Source code for dash_evals.runner.tasks.mcp_tool
"""
MCP Tool Usage Task (Unified)
Tests an agent's ability to use a specific MCP server tool. Consolidates the
former `mcp_create_project` and `mcp_pub_dev_search` tasks into a single
configurable task.
Config keys:
required_tools: list[str] — MCP tool names the agent should use (for scoring)

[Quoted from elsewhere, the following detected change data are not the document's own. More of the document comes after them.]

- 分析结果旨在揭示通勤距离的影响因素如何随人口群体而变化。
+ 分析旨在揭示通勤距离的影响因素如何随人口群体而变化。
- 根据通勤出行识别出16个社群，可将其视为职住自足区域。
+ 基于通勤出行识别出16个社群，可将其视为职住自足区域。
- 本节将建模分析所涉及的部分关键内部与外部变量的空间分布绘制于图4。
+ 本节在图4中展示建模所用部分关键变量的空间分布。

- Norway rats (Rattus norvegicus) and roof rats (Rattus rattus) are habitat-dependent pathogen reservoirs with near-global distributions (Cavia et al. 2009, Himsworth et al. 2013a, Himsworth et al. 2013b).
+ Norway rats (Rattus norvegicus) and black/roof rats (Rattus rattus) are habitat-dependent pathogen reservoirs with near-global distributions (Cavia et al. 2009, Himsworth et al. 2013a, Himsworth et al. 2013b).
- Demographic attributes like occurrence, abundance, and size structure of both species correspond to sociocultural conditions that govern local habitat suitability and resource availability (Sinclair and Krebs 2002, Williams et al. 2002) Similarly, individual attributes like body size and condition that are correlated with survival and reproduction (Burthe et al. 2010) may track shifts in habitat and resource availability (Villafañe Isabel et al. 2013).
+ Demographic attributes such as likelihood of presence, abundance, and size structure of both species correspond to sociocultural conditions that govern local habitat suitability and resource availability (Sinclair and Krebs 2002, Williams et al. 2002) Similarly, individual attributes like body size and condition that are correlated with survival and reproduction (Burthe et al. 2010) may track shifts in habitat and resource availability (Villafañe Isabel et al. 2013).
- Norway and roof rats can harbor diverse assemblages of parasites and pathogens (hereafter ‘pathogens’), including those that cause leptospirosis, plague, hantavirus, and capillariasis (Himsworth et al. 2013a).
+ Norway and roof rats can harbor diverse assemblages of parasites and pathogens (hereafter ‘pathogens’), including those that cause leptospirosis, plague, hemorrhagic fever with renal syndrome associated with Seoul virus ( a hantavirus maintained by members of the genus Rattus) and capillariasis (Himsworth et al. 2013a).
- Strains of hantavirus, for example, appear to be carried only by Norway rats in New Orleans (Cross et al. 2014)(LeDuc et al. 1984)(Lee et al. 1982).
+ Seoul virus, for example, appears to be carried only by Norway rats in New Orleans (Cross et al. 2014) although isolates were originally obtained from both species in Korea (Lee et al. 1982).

inject_temp_dir: bool — if True, replace {root_path} in sample inputs with a
temp directory (needed for create_project-style tasks)
"""
import tempfile
from inspect_ai import Task, task
from inspect_ai.dataset import Dataset, MemoryDataset, Sample
from inspect_ai.scorer import includes
from ..scorers import mcp_tool_usage
from ..solvers import add_system_message
from .task_helpers import (
append_context_injection,
append_model_interaction,
build_task_metadata,
)
[docs]
@task
def mcp_tool(dataset: Dataset, config: dict) -> Task:
"""
Unified task for evaluating MCP tool usage.
Args:
dataset: Inspect dataset loaded from JSONL.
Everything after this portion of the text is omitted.